In an action, inter alia, to recover damages for personal injuries, etc., the defendants appeal from an order of the Supreme Court, Kings County (Rappaport, J.), dated February 20, 1997, which denied their motion for summary judgment dismissing the complaint and granted the plaintiffs’ cross motion for summary judgment on the issue of liability.
Ordered that the order is modified, on the law, by deleting the provision thereof which granted the plaintiffs’ cross motion for summary judgment on the issue of liability and substituting therefor a provision denying the cross motion; as so modified, the order is affirmed, with costs to the defendants.
The plaintiff Samuel Feuer was allegedly injured when the wheelchair in which he was sitting tipped over while being pushed by the defendant Naftoli Basch, an employee of the defendant HASC Summer Program, Inc.

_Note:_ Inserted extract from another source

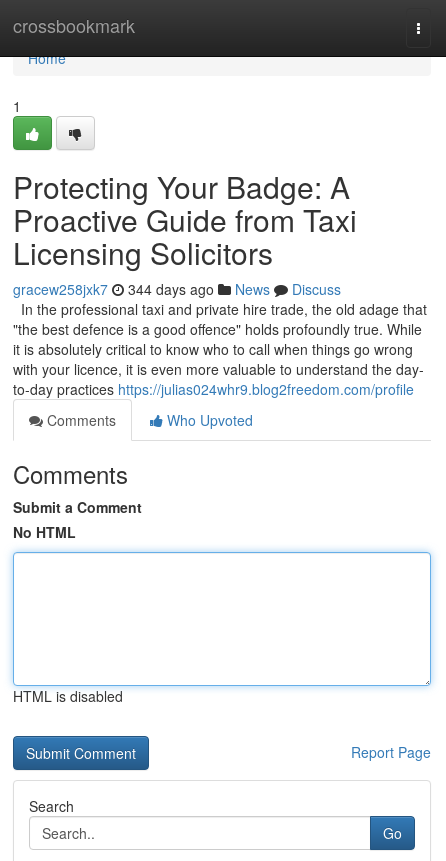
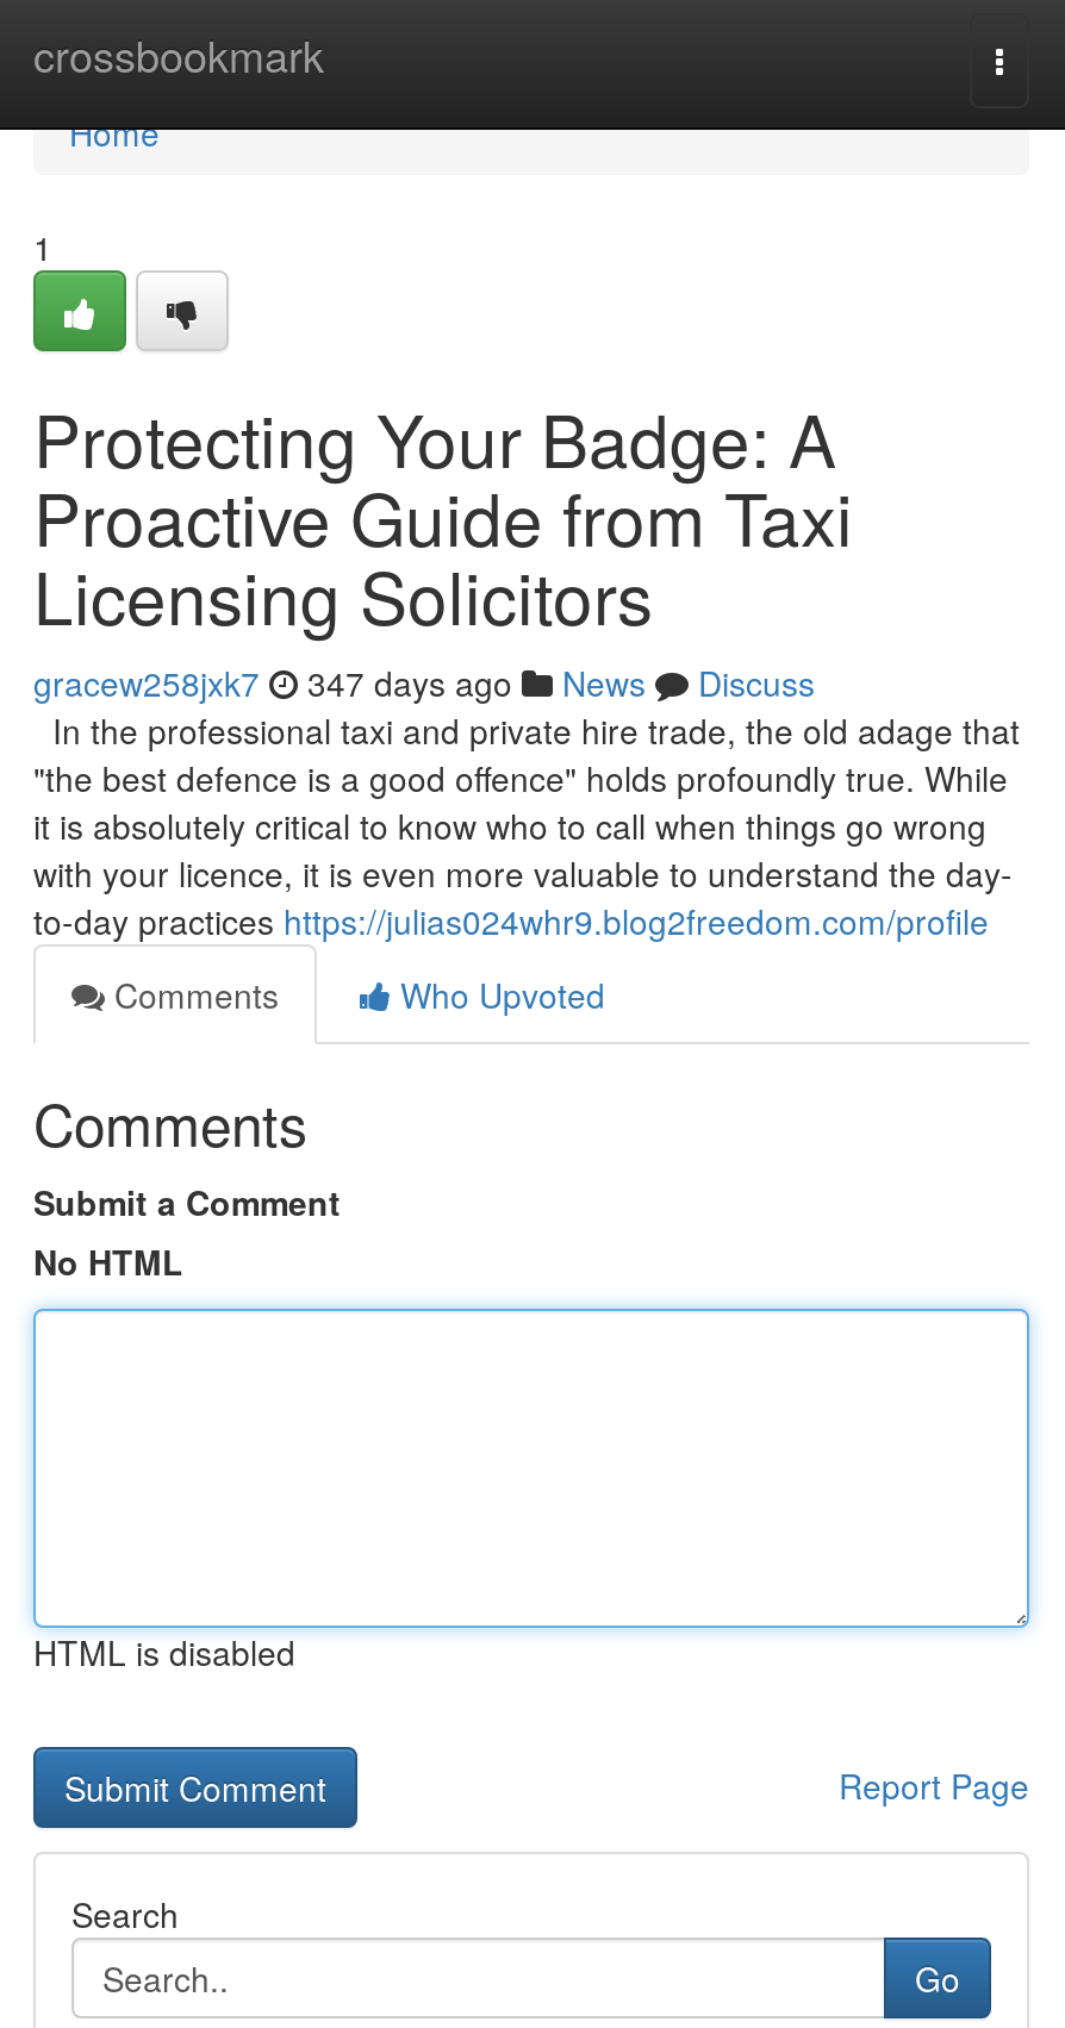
[13,279,341,299] gracew258jxk7 344 days ago News Discuss -> [33,659,815,706] gracew258jxk7 347 days ago News Discuss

The Supreme Court properly denied the defendants’ motion for summary judgment as there exists a question of fact as to whether the defendants had actual notice of the allegedly defective condition which caused the injured plaintiff’s wheelchair to tip over (see generally, Gordon v American Museum of Natural History, 67 NY2d 836).
However, the Supreme Court improperly granted the plaintiffs’ cross motion for summary judgment on the issue of liability. While the doctrine of res ipsa loquitur may apply to the circumstance at bar (see, Cunningham v Vincent, 234 AD2d 648; see generally, Kambat v St. Francis Hosp., 89 NY2d 489, 494), the doctrine is a rule of evidence, which merely provides a permissible inference of negligence, rather than a presumption. The rule has the effect of creating a prima facie case of negligence sufficient for submission to the jury, and the jury may — but is not required to — draw the permissible infer*430ence (see, Dermatossian v New York City Tr. Auth., 67 NY2d 219, 226). Thus, application of the doctrine as a basis for granting summary judgment would be inappropriate (see, Davis v Federated Dept. Stores, 227 AD2d 514; Shinshine Corp. v Kinney Sys., 173 AD2d 293, 294; Veltri v Stahl, 155 AD2d 287, 288).
The defendants’ contention that a court stenographer should have been present at oral argument of the motion and cross motion is without merit (see, Judiciary Law § 295; Stevenson v City of Rome, 237 AD2d 946).
Bracken, J. P., Pizzuto, Altman and Krausman, JJ., concur.